Over the past two months, threat actors have weaponized a critical authentication bypass flaw in the Service Finder Bookings WordPress plugin, enabling them to hijack any account on compromised sites.
First disclosed on July 31, 2025, the vulnerability emerged after a bug bounty submission revealed that the plugin’s servicefinderswitchback function failed to validate a user-switch cookie before elevating privileges.
Attackers quickly reverse-engineered the weakness, triggering mass exploitation campaigns that began on August 1 and intensified throughout September.
During this period, the Wordfence Firewall blocked more than 13,800 exploit attempts across thousands of sites running affected versions.
In its initial probing phase, adversaries sent specially crafted HTTP requests that included a malicious originaluserid cookie, bypassing authentication entirely.
Wordfence analysts noted the sudden uptick in abnormal switchback requests within hours of public disclosure, prompting the rapid deployment of a firewall rule for all Wordfence Premium, Care, and Response customers.
CVE IDAffected PluginVersions AffectedPatched VersionCVSS 3.1 ScoreAttack VectorCVE-2025-5947Service Finder Bookings≤ 6.06.19.8Authentication Bypass
Sites using the free version received protection after a 30-day delay, leaving many installations exposed until mid-July.
The impact of successful exploitation is catastrophic: an unauthenticated actor gains complete administrator privileges, allowing installation of backdoors, data exfiltration, or site defacement.

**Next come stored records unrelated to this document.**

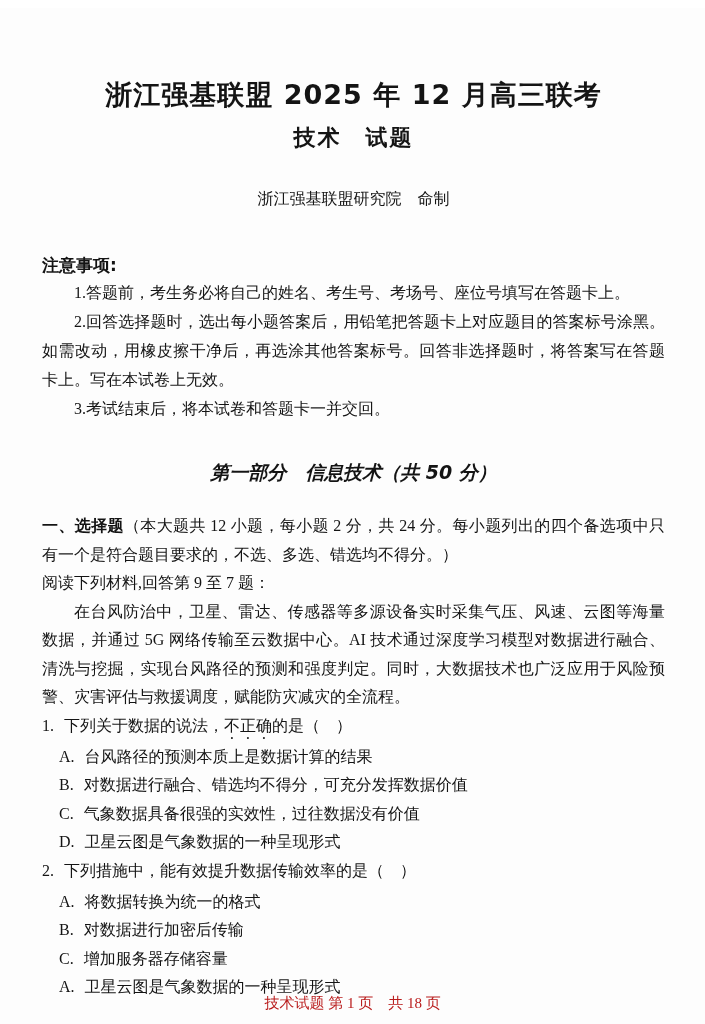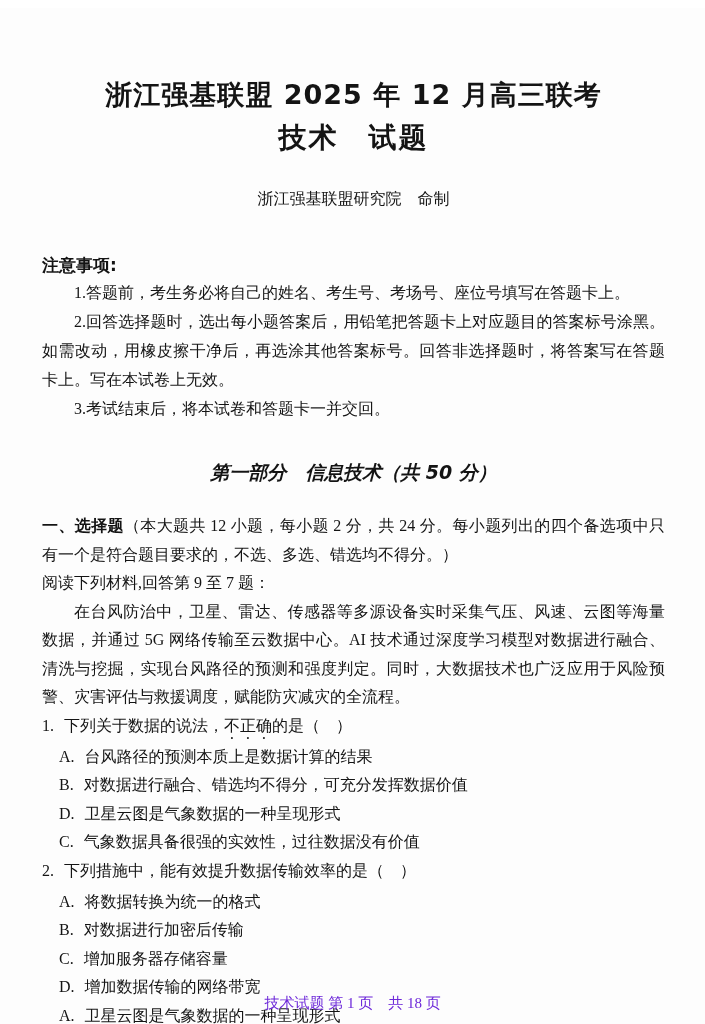"技术 试题" .doc-subtitle { font-size: 28px -> 22px }
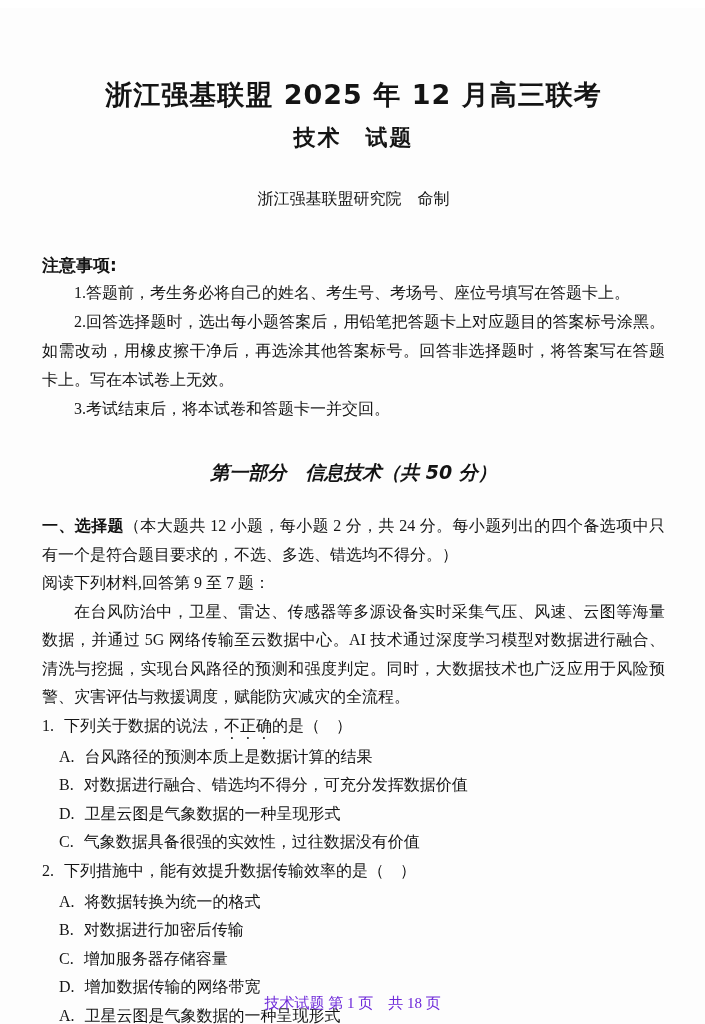"D. 卫星云图是气象数据的一种呈现形式" p.option { order: before "C. 气象数据具备很强的实效性，过往数据没有价值" -> after "C. 气象数据具备很强的实效性，过往数据没有价值" }
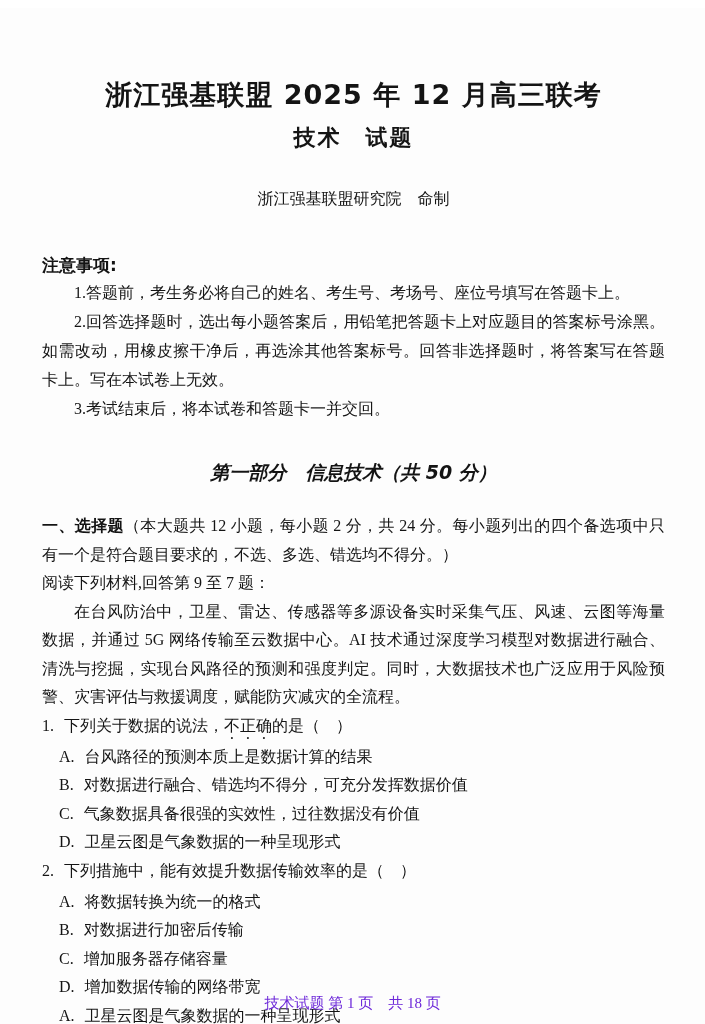"D. 增加数据传输的网络带宽" p.option { html: <p><span>D.</span><span>增加数据传输的网络带宽</span></p> -> none }
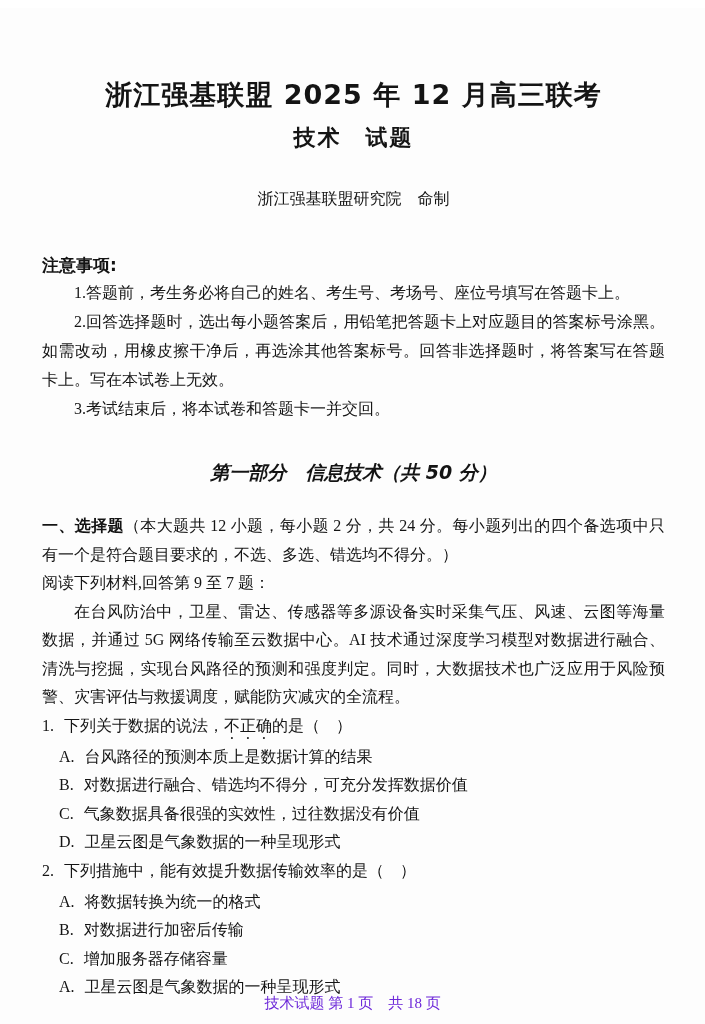"技术试题 第 1 页 共" .footer { color: #6d28d9 -> #b91c1c }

With over 6,000 active installs of the vulnerable plugin, the threat landscape widened as scanning bots and scripted exploit kits began probing for Service Finder Bookings endpoints.
Infection Mechanism
A closer look at the exploit reveals that attackers target the servicefinderswitchback endpoint by sending a GET request to ?switchback=1 with the Cookie: originaluserid=<target_id>.
The plugin code then invokes:-
if ( isset( $_COOKIE[’originaluserid’] ) ) {
$originaluserid = intval( $_COOKIE[’originaluserid’] );
wp_set_current_user( $originaluserid );
wp_set_auth_cookie( $originaluserid, true );
}
Because neither authentication nor nonce checks are performed, the attacker’s supplied user ID is accepted unconditionally, logging them in as that user—often the site administrator.
This simple yet powerful bypass underscores the importance of rigorous input validation in session-handling routines.